Reputation: 41523
Hay, I created a spider to crawl through a PDF document and log every word in the document into a table in a MySQL database.
Obviously words like 'the', 'and', 'or' etc appear in a book many, many times.
I'm just wondering what's the quickest method to remove dupe values from a table?
Upvotes: 0
Views: 323
Reputation: 2093
delete from words where idcolumn not in
(select min(idcolumn)
from words T2
where T2.plain = WordsTable.plain)
This works if you added (idcolumn, plain)
for every word you found.
If you do not have an id column (pk) then you can use Anax's solution.
In addition to not inserting duplicates (codeburger comment), you can just set a unique index on your plain column.
Upvotes: 0
Reputation: 398
If you can rerun the script to populate the database, you could add a unique key on the "word" field and instead of INSERT INTO do a REPLACE INTO. This will delete the previous instance of the record before adding a duplicate field. This may not be the most efficient way to do it, but it's rather simple. See here for more details:
http://dev.mysql.com/doc/refman/5.0/en/replace.html
Upvotes: 1
Reputation: 9382
Create a table without indexing the words and put in all the words from the book using mass inserts (you could also use LOAD DATA).
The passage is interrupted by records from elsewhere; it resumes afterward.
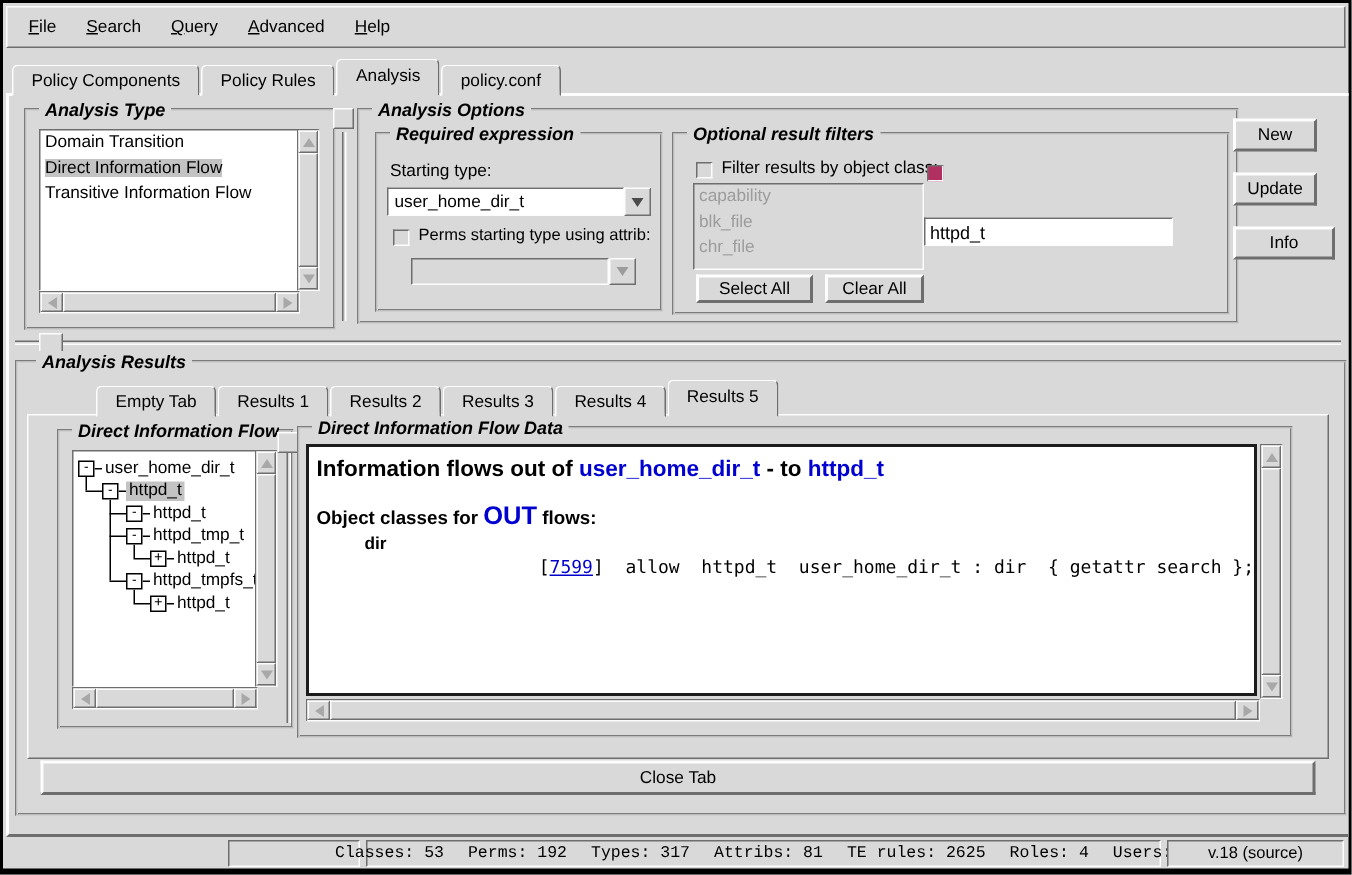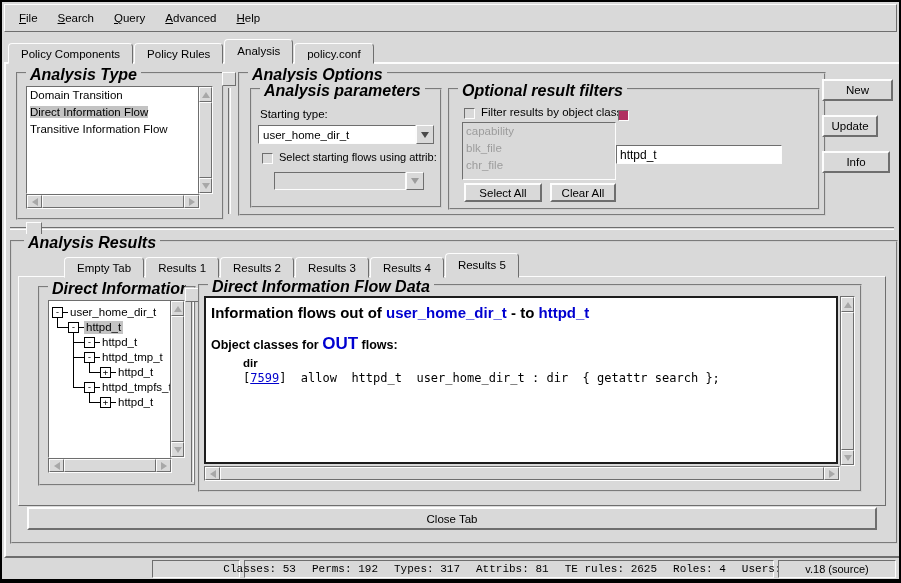--- a/index.html
+++ b/index.html
@@ -16,7 +16,7 @@
   .down1{border:1px solid;border-color:#6e6e6e #fdfdfd #fdfdfd #6e6e6e;}
   .frame{border:2px groove #cfcfcf; position:absolute; background:#d9d9d9;}
   .legend{position:absolute; top:-8px; left:8px; background:#d9d9d9; padding:0 4px;
-    font-style:italic; font-weight:bold; font-size:16px; white-space:nowrap;}
+    font-style:italic; font-weight:bold; font-size:12px; white-space:nowrap;}
   
   .menubar{left:2px; top:2px; width:893px; height:28px; background:#d9d9d9; display:flex; align-items:center; padding-left:4px; box-sizing:border-box;}
   .menu-item{padding:3px 10px; cursor:default;}

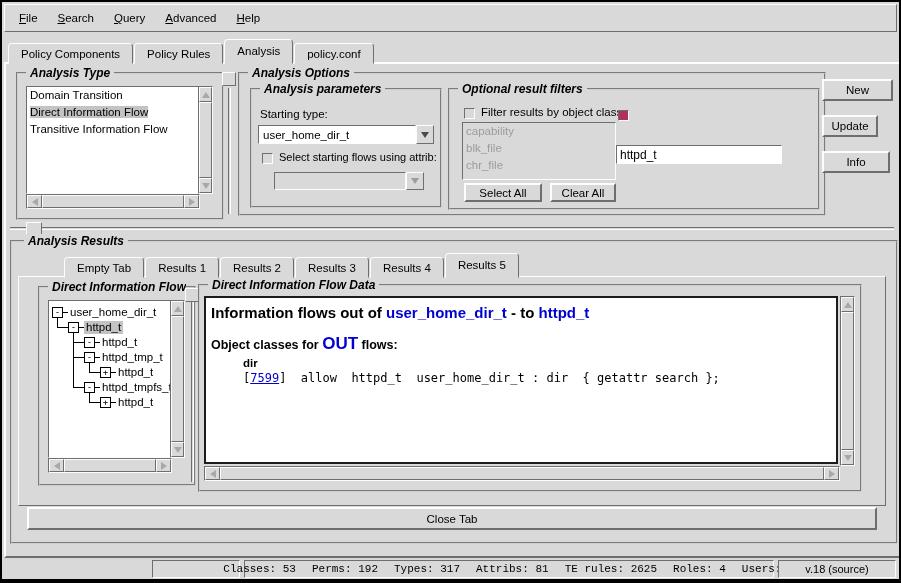--- a/index.html
+++ b/index.html
@@ -139,7 +139,7 @@
   </div>
 
   <div class="frame" style="left:248px; top:86px; width:188px; height:116px; z-index:2;">
-    <span class="legend">Analysis parameters</span>
+    <span class="legend">Required expression</span>
   </div>
   <div class="abs" style="left:258px; top:106px; z-index:2;">Starting type:</div>
   <div class="abs combo-field down1" style="left:256px; top:123px; width:158px; height:19px; z-index:2;">

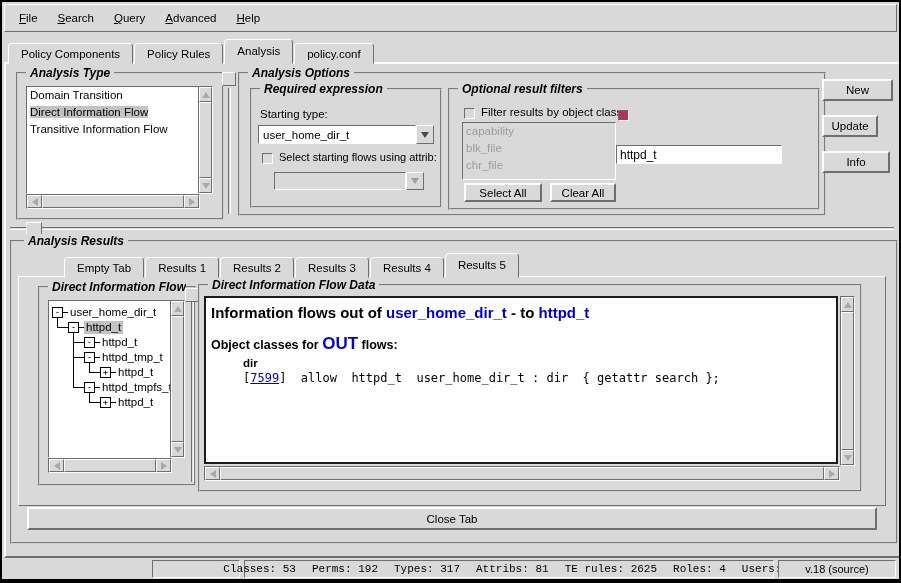--- a/index.html
+++ b/index.html
@@ -176,7 +176,7 @@
   <div class="abs cb checked down1" style="left:616px; top:108px; z-index:2;"></div>
   <input class="abs down1" style="left: 614px; top: 143px; width: 166px; height: 19px; background: rgb(255, 255, 255); font: 12px &quot;Liberation Sans&quot;, sans-serif; padding: 0px 3px; box-sizing: border-box; z-index: 2;" value="httpd_t">
 
-  <div class="abs btn up2" style="left:820px; top:77px; width:71px; height:22px; z-index:2;">
+  <div class="abs btn up2" style="left:820px; top:77px; width:56px; height:22px; z-index:2;">
       <span>New</span>
     </div>
   <div class="abs btn up2" style="left:820px; top:113px; width:56px; height:22px; z-index:2;">

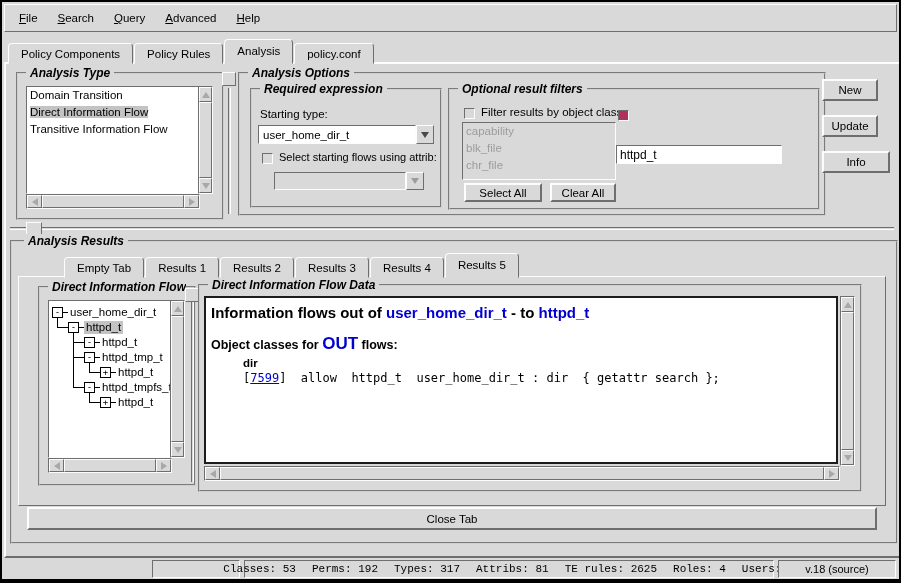--- a/index.html
+++ b/index.html
@@ -149,7 +149,7 @@
       <i class="tri down"></i>
     </div>
   <div class="abs cb down1" style="left:260px; top:151px; z-index:2;"></div>
-  <div class="abs" style="left:277px; top:149px; width:158px; font-size:11px; z-index:2;">Select starting flows using attrib:</div>
+  <div class="abs" style="left:277px; top:149px; width:158px; font-size:11px; z-index:2;">Perms starting type using attrib:</div>
   <div class="abs combo-field disabled down1" style="left:272px; top:170px; width:132px; height:18px; z-index:2;">
     <span></span>
   </div>

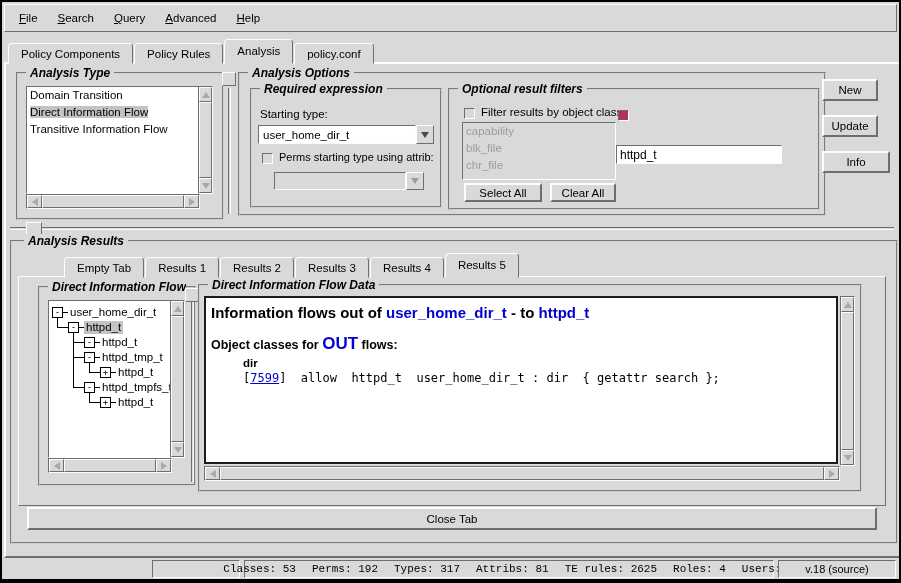--- a/index.html
+++ b/index.html
@@ -76,7 +76,7 @@
   .ta-object{margin:13px 0 0 5px; font-weight:bold; font-size:12.5px;}
   .ta-object .flow{font-size:17px;}
   .ta-class{margin:3px 0 0 37px; font-weight:bold; font-size:11.5px;}
-  .ta-rule{margin:2px 0 0 37px; font-family:"DejaVu Sans Mono","Liberation Mono",monospace; font-size:12px; white-space:pre;}
+  .ta-rule{margin:2px 0 0 37px; font-family:"DejaVu Sans Mono","Liberation Mono",monospace; font-size:12px; white-space:pre;text-align:right;}
   .ta-rule .link{color:var(--link-blue,#0000cd); text-decoration:underline;}
   
   .status-box{background:#d9d9d9; display:flex; align-items:center; justify-content:center; font-size:11px; box-sizing:border-box;}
When you're done with insertions, add a new Index on the word
field
Then create a second table using:
CREATE TABLE newTable SELECT DISTINCT word FROM oldTable
Upvotes: 3
Reputation: 12323
Instead of removing duplicates, you could make sure that no duplicates ever make it into the table.
Presuming your table has only 2 fields, id and word:
INSERT INTO table SELECT null, 'word' FROM table WHERE NOT EXISTS (SELECT * FROM table WHERE word = 'word') LIMIT 1;
This will insert the word into the table only if it's not already in there
Upvotes: 1
Reputation: 6840
select distinct on word field, and then delete all rows that have a different id? I'm not a master in subqueries so no example atm :)
Upvotes: 0